266 lines (209 loc) · 14.8 KB
Error in user YAML: (<unknown>): found character that cannot start any token while scanning for the next token at line 5 column 16
---
feature: plan-dynamism-experiment
start-date: 2019-02-01
author: John Ericson (@Ericson2314)
co-authors: Las Safin (@L-as)
shepherd-team: @tomberek, @ldesgoui, @gytis-ivaskevicius, @edolstra 
shepherd-leader: @tomberek
related-issues: https://github.com/NixOS/nix/pull/4628 https://github.com/NixOS/nix/pull/5364 https://github.com/NixOS/nix/pull/4543 https://github.com/NixOS/nix/pull/3959
---

Summary

Guarded under an experimental feature, introduce three fundamental new features:

  • The ability to have derivations which output store paths end in .drv (e.g. $out is /nix/store/something.drv).
  • The ability for a derivation to depend on the output of a derivation, that isn't yet built but has to be built by another derivation.
  • A primitive builtins.outputOf to make use of this feature from within the Nix language.

These features work best in combination with Recursive Nix, such that you can add to the host store from within the build. It can replace invoking nix build within a build with a mechanism that works better with the design constraints of Nix.

Notable improvements it allows:

  • We can split up big builds like the Linux kernel into smaller derivations without introducing automatically generated code into Nixpkgs.
  • We can do the above automatically for many *2nix tools, allowing us to have source-file-level derivations for most languages (forget crate-level!).
  • We can fetch Merkle trees by just knowing the hash of the root, with Θ(n) derivations for n nodes in the tree.
  • It is a better way of evaluating Nix code inside a build compared to standard Recursive Nix, and can serve as an alternative to import-from-derivation in many cases. (IFD is where you import the output of a derivation into the "evaluation stage", e.g. import drv or builtins.readFile drv).

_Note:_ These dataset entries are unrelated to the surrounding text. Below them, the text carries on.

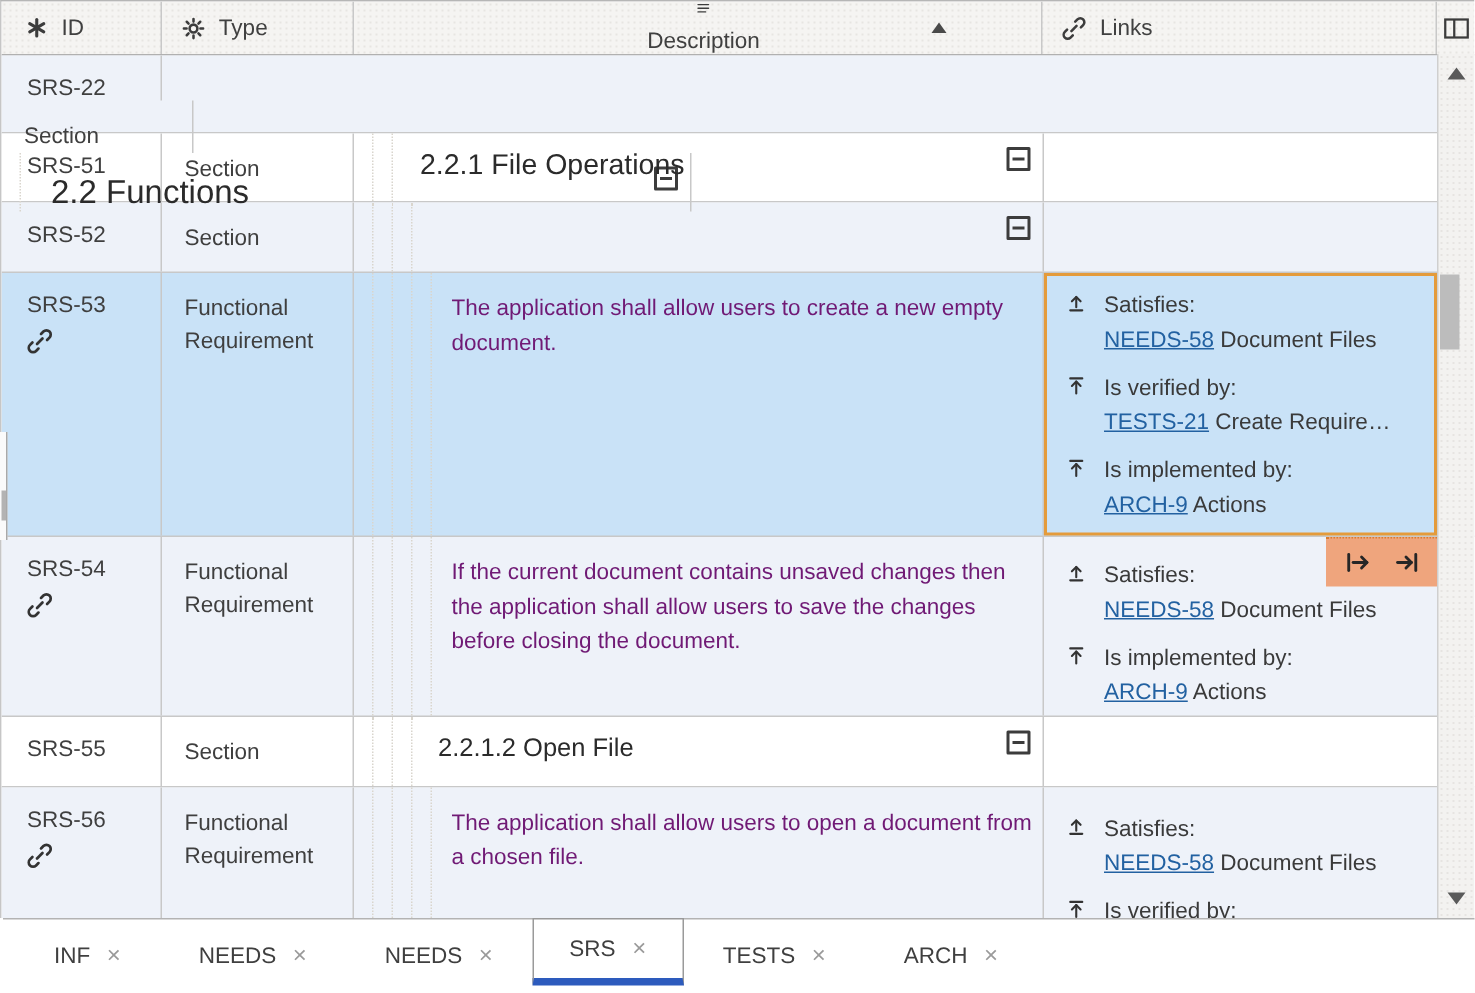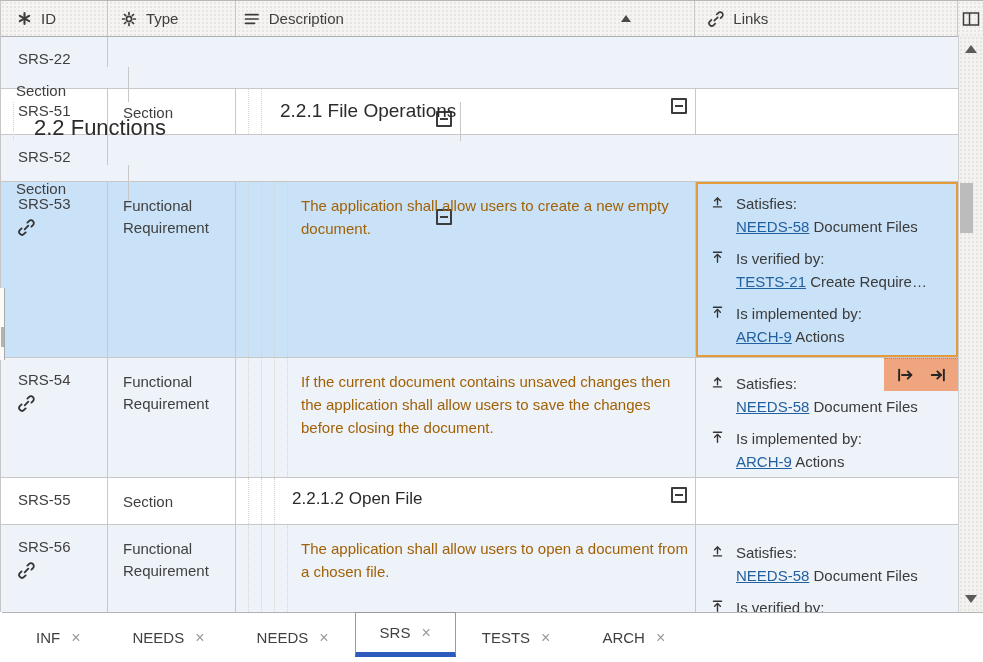--- a/index.html
+++ b/index.html
@@ -19,7 +19,7 @@
          border-bottom:1px solid #b0b0b0; }
   .hcell { display:flex; align-items:center; gap:9px; padding-left:16px;
            border-right:1px solid #c8c8c8; font-size:15px; color:#404040; position:relative; }
-  .hc-id{width:107px;} .hc-type{width:128px; padding-left:13px;} .hc-desc{width:460px; padding-left:8px;}
+  .hc-id{width:107px;} .hc-type{width:128px; padding-left:13px;} .hc-desc{width:460px; padding-left:8px;flex-direction:column;}
   .hc-links{width:263px; padding-left:13px;} .hc-tools{width:25px; border-right:none; padding-left:0; justify-content:center;}
   .sort-asc { position:absolute; right:63px; top:14px; width:0; height:0;
               border-left:5px solid transparent; border-right:5px solid transparent;

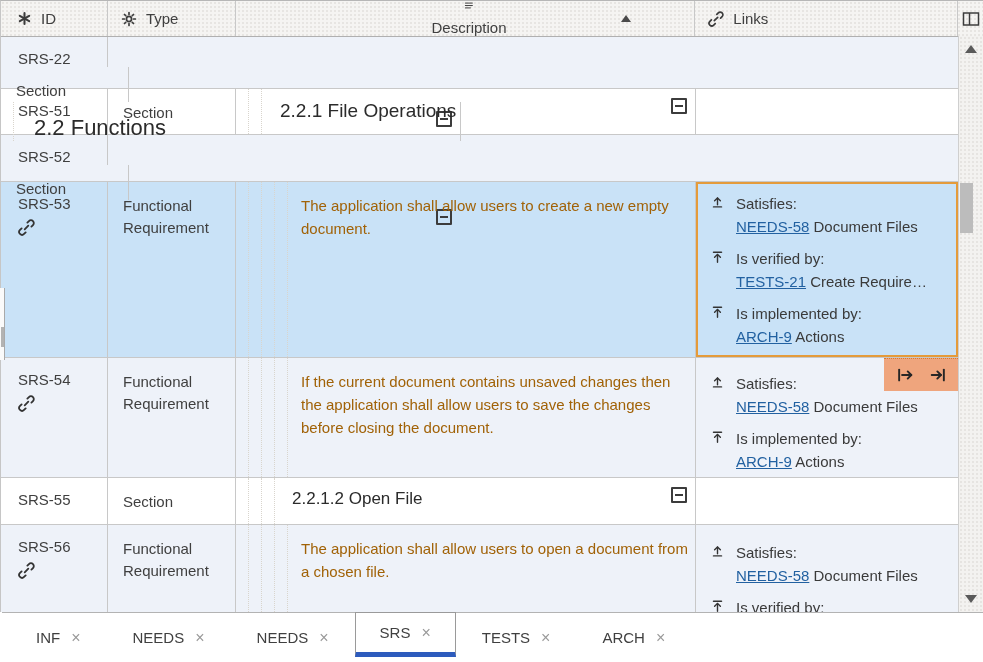--- a/index.html
+++ b/index.html
@@ -34,7 +34,7 @@
   .c-desc{width:460px;}
   .c-links{width:263px; font-size:15px; line-height:23px;}
 
-  .r0{height:52px;flex-direction:column;} .r1{height:46px;} .r2{height:47px;flex-direction:column;} .r3{height:176px;}
+  .r0{height:52px;flex-direction:column;} .r1{height:46px;} .r2{height:47px;} .r3{height:176px;}
   .r4{height:120px;} .r5{height:47px;} .r6{height:89px; border-bottom:none;}
 
   .chain-under { margin:7px 0 0 0; }

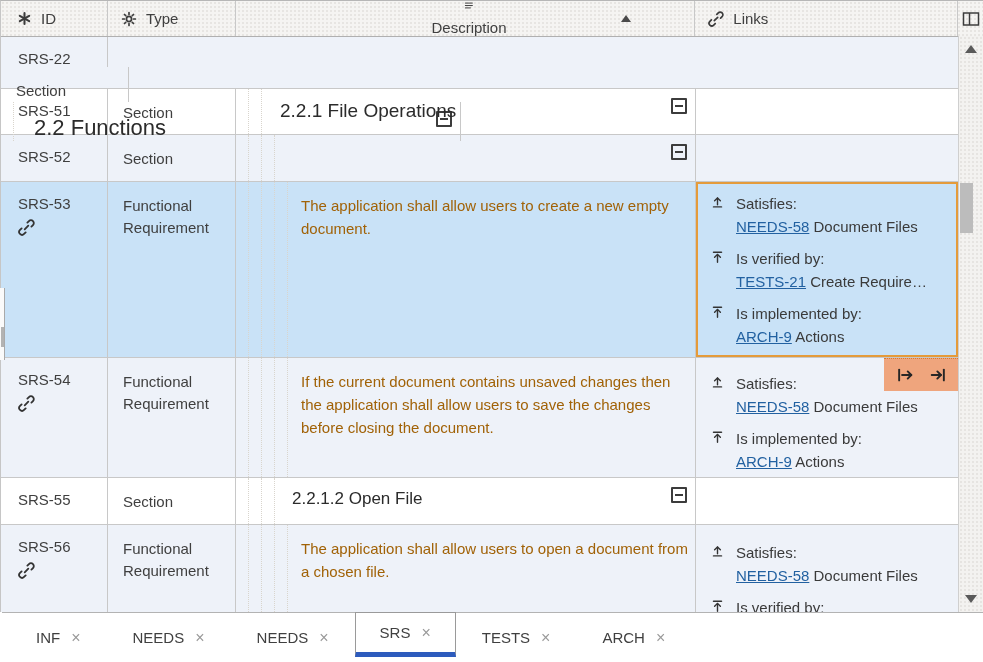--- a/index.html
+++ b/index.html
@@ -46,7 +46,7 @@
   .h1 { font-size:22px; padding:13px 0 0 33px; }
   .h2 { font-size:19px; padding:11px 0 0 44px; }
   .h3 { font-size:17px; padding:11px 0 0 56px; }
-  .desc-txt { font-size:15px; line-height:23px; color:#a16207; padding:12px 2px 0 65px; }
+  .desc-txt { font-size:15px; line-height:23px; color:#701a75; padding:12px 2px 0 65px; }
   .collapse { position:absolute; right:8px; top:9px; width:16px; height:16px;
               border:2px solid #3c3c3c; border-radius:1px; background:transparent; }
   .collapse::after { content:""; position:absolute; left:2px; right:2px; top:4.5px;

NB: This is not a replacement for Recursive Nix. We still need the ability to access the store inside the build for many usages of this RFC's features.

Motivation

Instead of Recursive Nix builds, the alternative is to have one gigantic build graph. For instance, if we are building a component that needs a C compiler, the Nix expression for that component simply imports the Nix expression that builds the compiler. The problem with this approach is scalability: the resulting build graphs would become huge. The graph for a simple component such as GNU Hello would include the build graphs for dozens of large components, such as Glibc, GCC, etc. The resulting graph could easily have hundreds of thousands of nodes, far exceeding the graphs typically occurring in deployment (e.g., the one in Figure 1.5). However, apart from its efficiency, this is possibly the most desirable solution because of its conceptual simplicity. Thus it is interesting to develop efficient ways of dealing with very large build graphs

-- The Purely Functional Software Deployment Model, Eelco Dolstra's dissertation, page 240.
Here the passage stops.